Now, suppose we are at node T:

Complexity analysis:

This takes O(depth of node) time, which is O(log n) in the worst case on a balanced BST, or O(log n) on average for a random BST.

A BST requires O(n) storage, and it takes another O(n) to store the information about the number of elements. All BST operations take O(depth of node) time, and it takes O(depth of node) extra time to maintain the "number of elements" information for insertion, deletion or rotation of nodes. Therefore, storing information about the number of elements in the left subtree keeps the space and time complexity of a BST.

In case, If you want to find the smallest number under a root node in a BST then, The idea is to use Morris Traversal. In this traversal, we first create links to Inorder successor and print the data using these links, and finally revert the changes to restore original tree.

Below is the implementation in c++ which finds out the smallest number under root node. you just need to modify the location of root and point it to the desired node whoose smallest number you want to find.

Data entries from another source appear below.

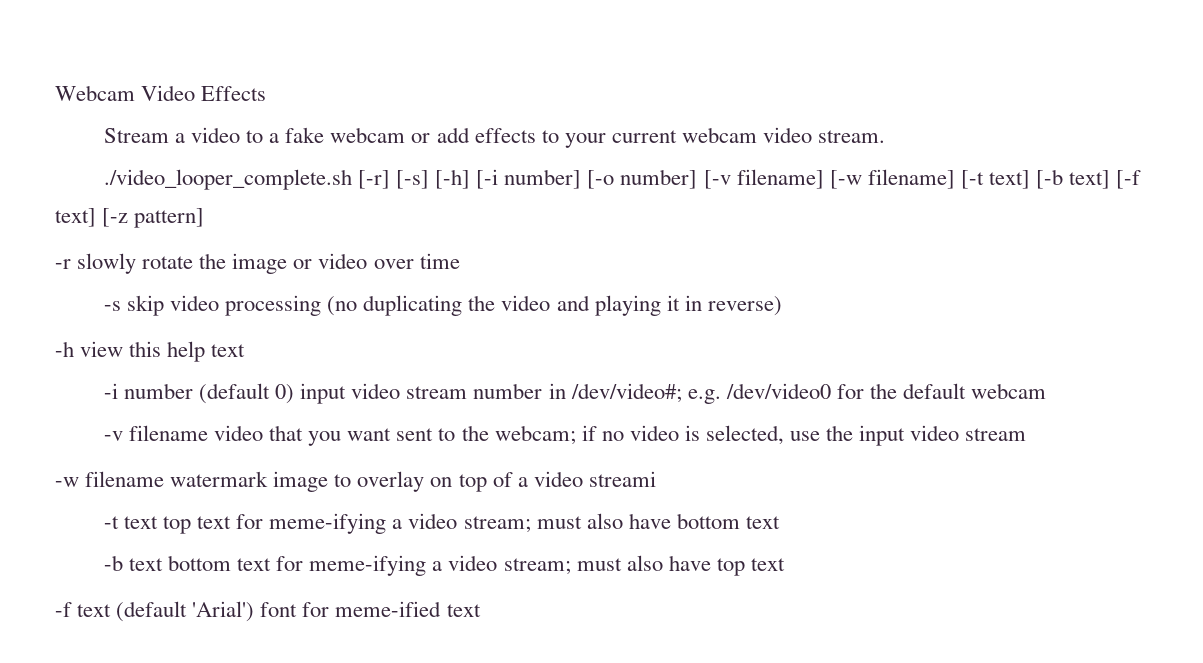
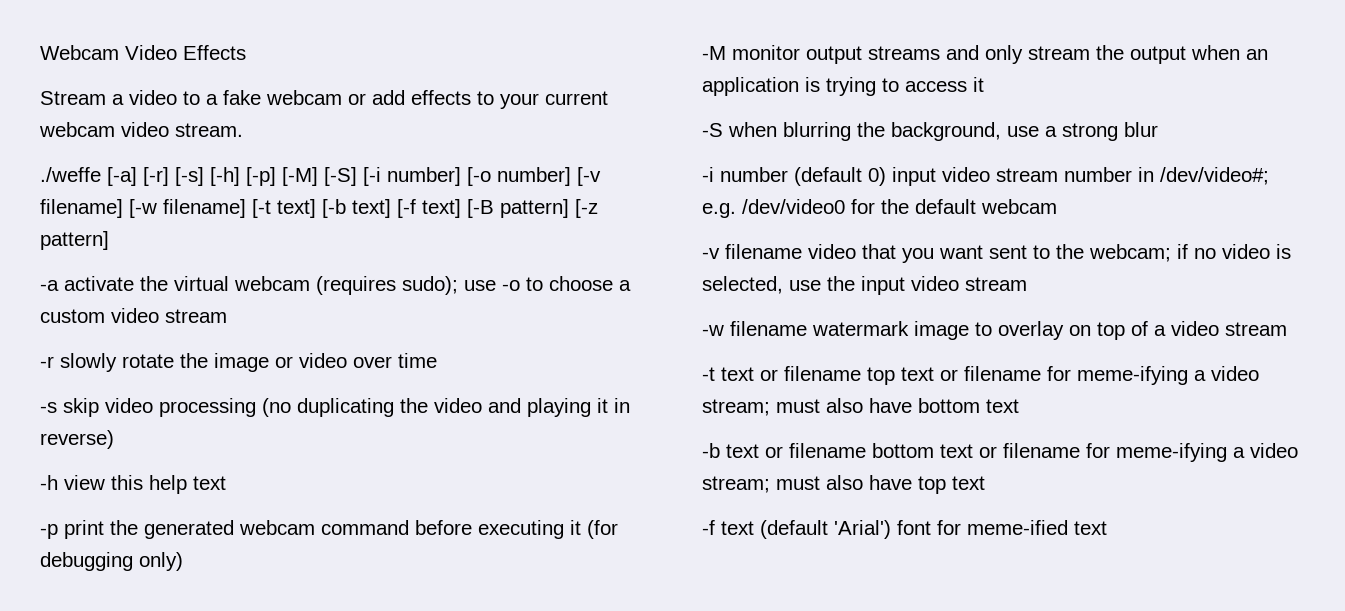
- ./video_looper_complete.sh [-r] [-s] [-h] [-i number] [-o number] [-v filename] [-w filename] [-t text] [-b text] [-f text] [-z pattern]
+ ./weffe [-a] [-r] [-s] [-h] [-p] [-M] [-S] [-i number] [-o number] [-v filename] [-w filename] [-t text] [-b text] [-f text] [-B pattern] [-z pattern]
+ -a activate the virtual webcam (requires sudo); use -o to choose a custom video stream
+ -p print the generated webcam command before executing it (for debugging only)
+ -M monitor output streams and only stream the output when an application is trying to access it
+ -S when blurring the background, use a strong blur
- -w filename watermark image to overlay on top of a video streami
+ -w filename watermark image to overlay on top of a video stream
- -t text top text for meme-ifying a video stream; must also have bottom text
+ -t text or filename top text or filename for meme-ifying a video stream; must also have bottom text
- -b text bottom text for meme-ifying a video stream; must also have top text
+ -b text or filename bottom text or filename for meme-ifying a video stream; must also have top text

THE C++ implementation of the idea.

// C++ program to find k'th largest element in BST
#include<iostream>
#include<climits>
using namespace std;

// A BST node
struct Node
{
   int key;
   Node *left, *right;
};

// A function to find
int KSmallestUsingMorris(Node *root, int k)
{
   // Count to iterate over elements till we
   // get the kth smallest number
   int count = 0;

   int ksmall = INT_MIN; // store the Kth smallest
   Node *curr = root; // to store the current node

   while (curr != NULL)
   {
       // Like Morris traversal if current does
       // not have left child rather than printing
       // as we did in inorder, we will just
       // increment the count as the number will
       // be in an increasing order
       if (curr->left == NULL)
       {
           count++;

           // if count is equal to K then we found the
           // kth smallest, so store it in ksmall
           if (count==k)
               ksmall = curr->key;

           // go to current's right child
           curr = curr->right;
       }
       else
       {
           // we create links to Inorder Successor and
           // count using these links
           Node *pre = curr->left;
           while (pre->right != NULL && pre->right != curr)
               pre = pre->right;

           // building links
           if (pre->right==NULL)
           {
               //link made to Inorder Successor
               pre->right = curr;
               curr = curr->left;
           }

           // While breaking the links in so made temporary
           // threaded tree we will check for the K smallest
           // condition
           else
           {
               // Revert the changes made in if part (break link
               // from the Inorder Successor)
               pre->right = NULL;

               count++;

               // If count is equal to K then we found
               // the kth smallest and so store it in ksmall
               if (count==k)
                   ksmall = curr->key;

               curr = curr->right;
           }
       }
   }
   return ksmall; //return the found value
}

// A utility function to create a new BST node
Node *newNode(int item)
{
   Node *temp = new Node;
   temp->key = item;
   temp->left = temp->right = NULL;
   return temp;
}

/* A utility function to insert a new node with given key in BST */
Node* insert(Node* node, int key)
{
   /* If the tree is empty, return a new node */
   if (node == NULL) return newNode(key);

   /* Otherwise, recur down the tree */
   if (key < node->key)
       node->left = insert(node->left, key);
   else if (key > node->key)
       node->right = insert(node->right, key);

   /* return the (unchanged) node pointer */
   return node;
}

// Driver Program to test above functions
int main()
{
   /* Let us create following BST
           50
       /  
       30   70
       / /
   20 40 60 80 */
   Node *root = NULL;
   // to find the smallest number below desired root modify the root loation
   root = insert(root, 50);
   insert(root, 30);
   insert(root, 20);
   insert(root, 40);
   insert(root, 70);
   insert(root, 60);
   insert(root, 80);

cout<<KSmallestUsingMorris(root, 3) << " ";

   return 0;
}


OUTPUT:

40

here 40 is the 3rd smallest number in the BST under root node.